The end of tribal knowledge
The end of the tribal knowledge era.
We are used to thinking of organizational knowledge as something alive, breathing, undocumented. Wisdom passed by word of mouth between employees and managers. But in an era where AI can learn not only from text but from observing organizational routine, a new window opens: learn, document, turn tacit knowledge into working infrastructure.
Companies like Salesforce turned the best practices of sales organizations into a business infrastructure worth trillions. Today there is an opportunity to do this for dozens of other domains. Not by defining the process in advance, but by analyzing what actually happens, in real time.
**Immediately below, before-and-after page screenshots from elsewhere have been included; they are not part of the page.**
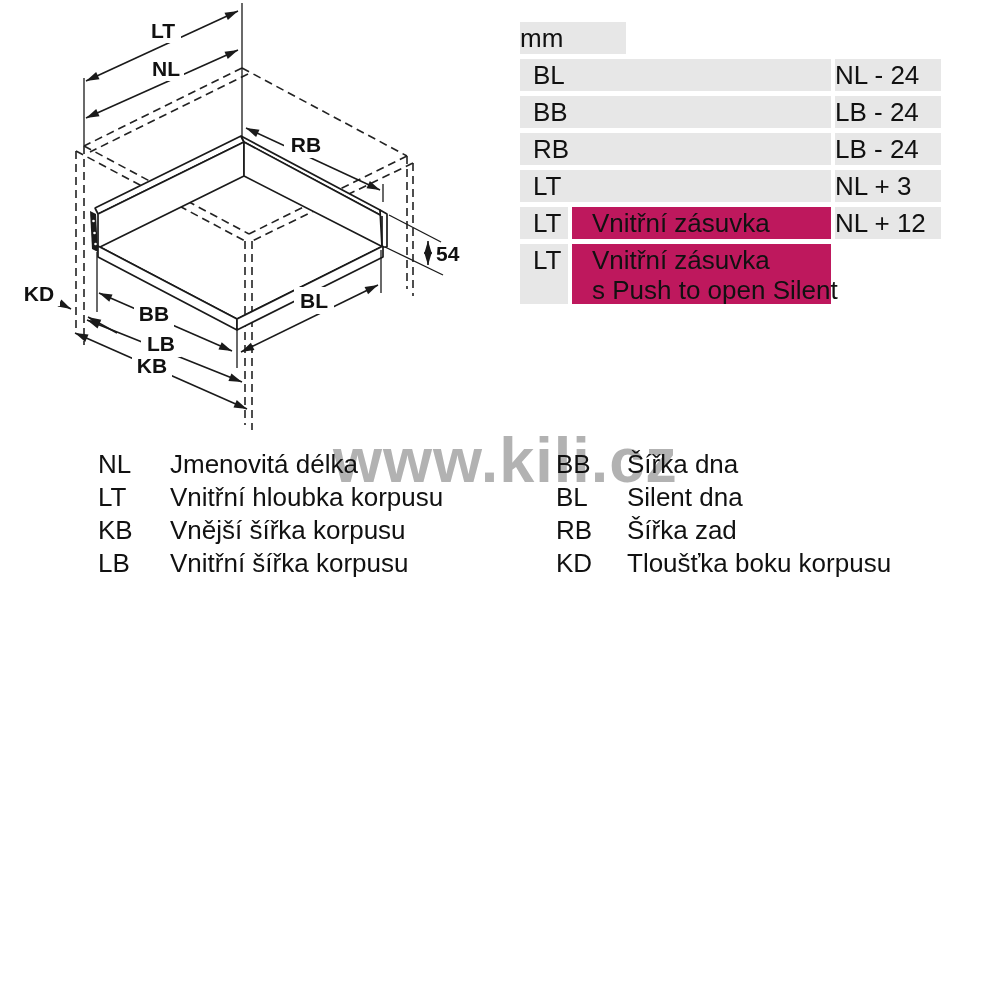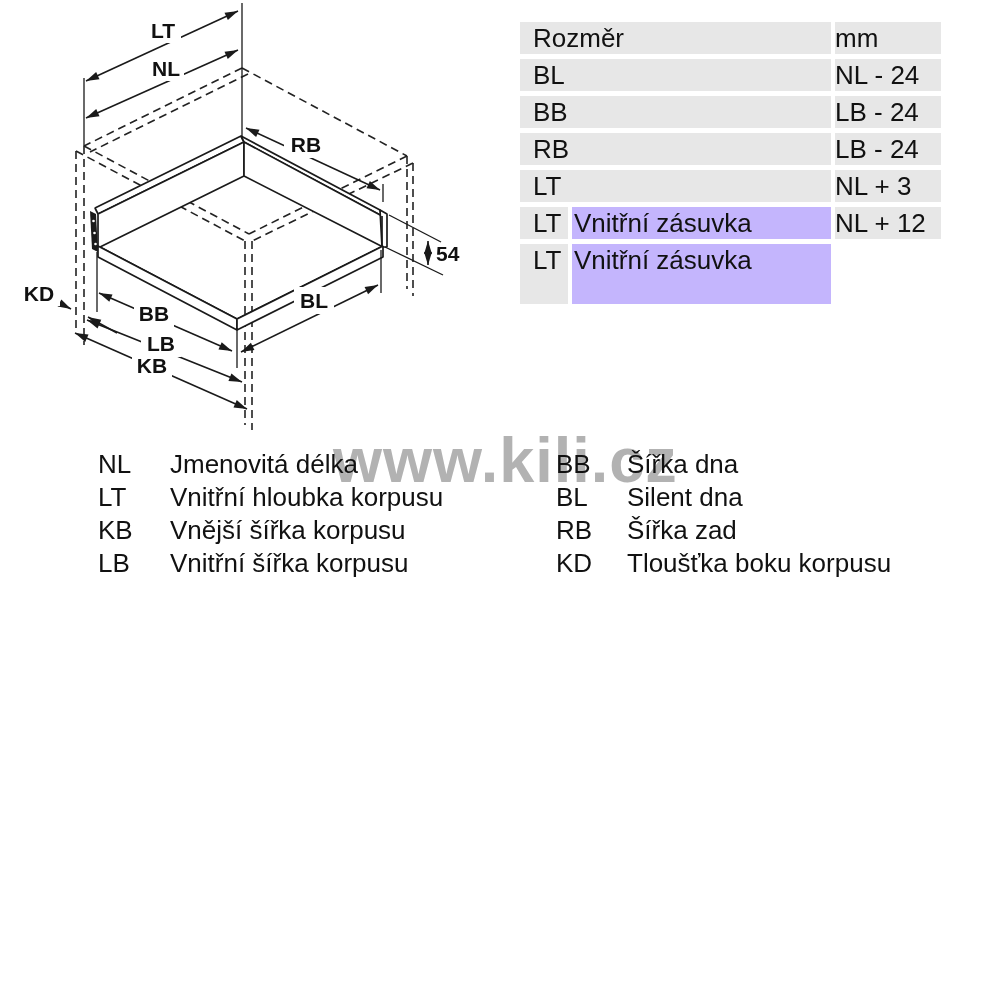"Rozměr" div.cell { html: <div>Rozměr</div> -> none }
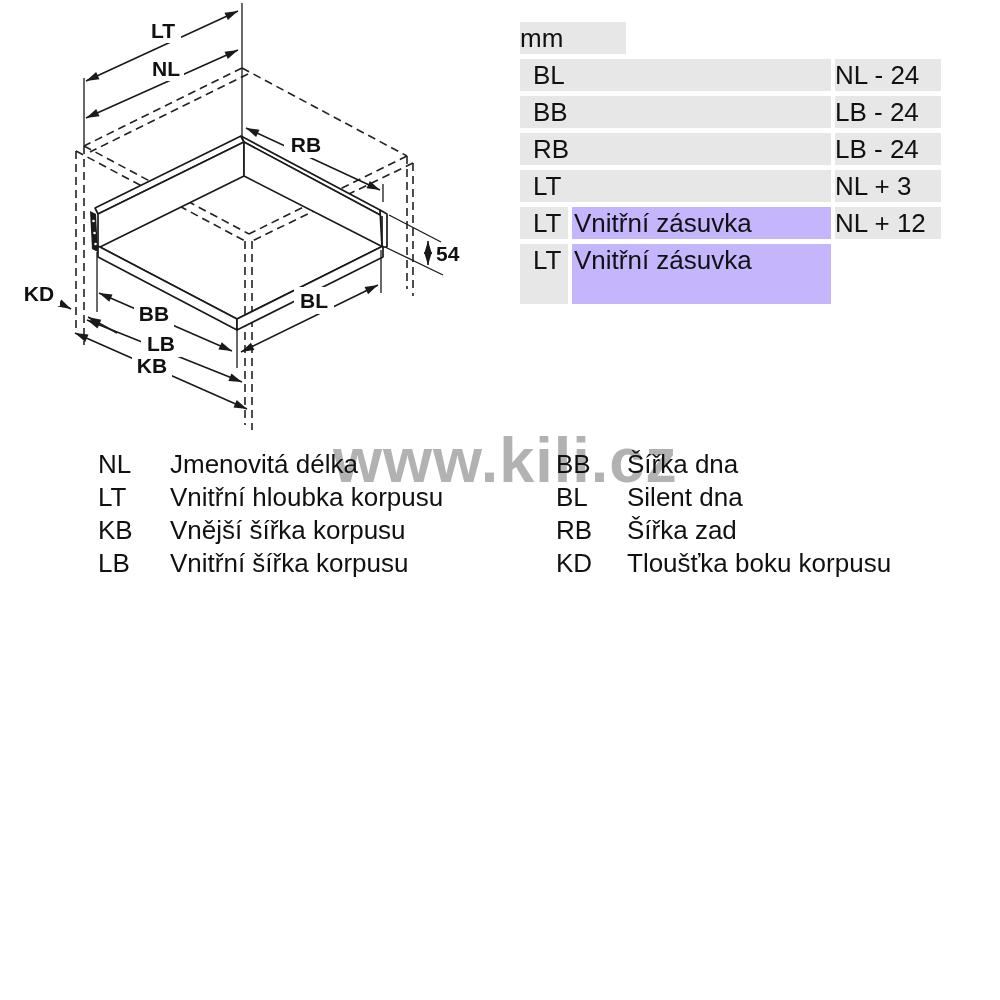"Vnitřní zásuvka" .cs { background: #c4b5fd -> #be185d; padding-left: 2px -> 20px }
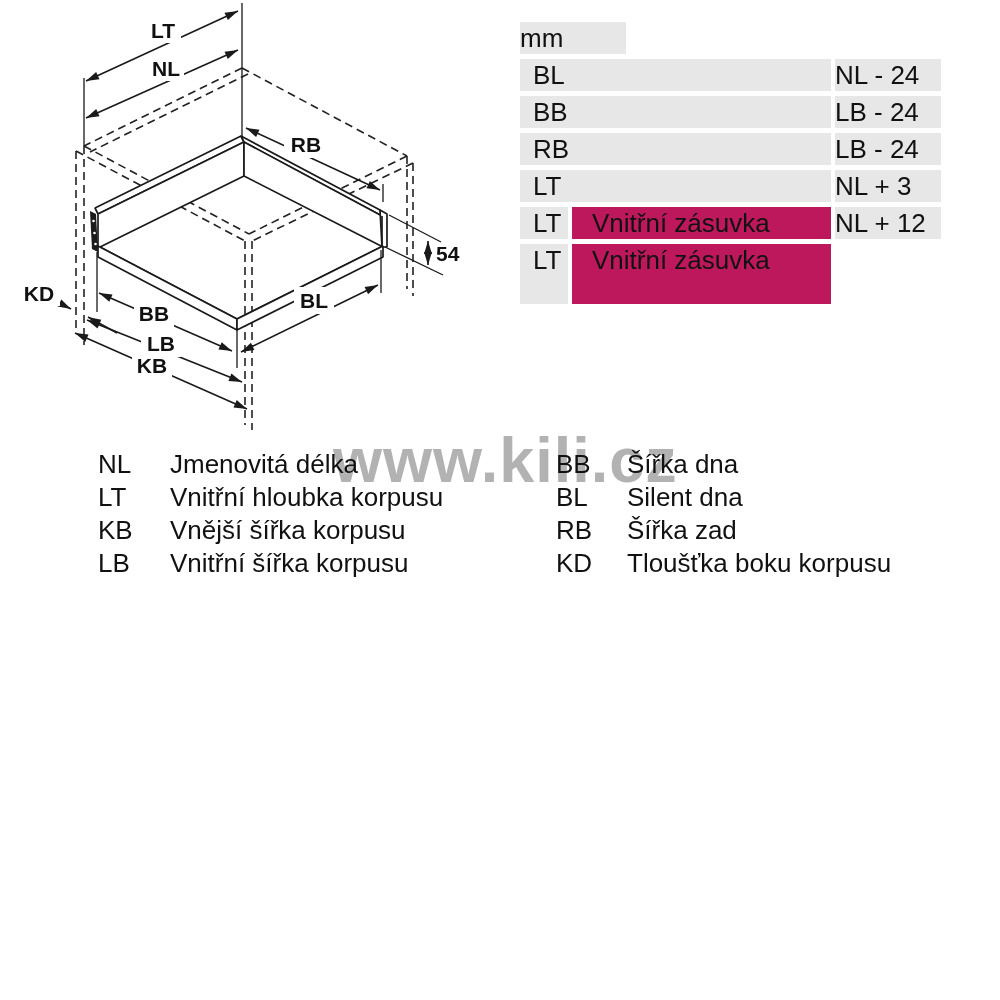"s Push to open Silent" div { html: none -> <div>s Push to open Silent</div> }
And it is already happening. Systems that record screens, learn repeating actions, and understand how people actually work, not how they think they should work. No more guides in Confluence. Agents that sit quietly, learn, and begin to understand the organization's DNA.
The technology is here. The culture is ready. And the prize? Building the next giant platform, for all those departments still run like a tribe instead of a system.
A moment of nostalgia: we may be the last generation in which every organization had to produce its own oral tradition, tacit knowledge passed between people without documentation, without continuity. Perhaps in a decade we will look back with longing at the diversity and creativity of organizational practices, the way we look today at the wisdom of ancient tribes.
The business world's next oral law will probably be digital and automatic. The question is: who will write it? Agents?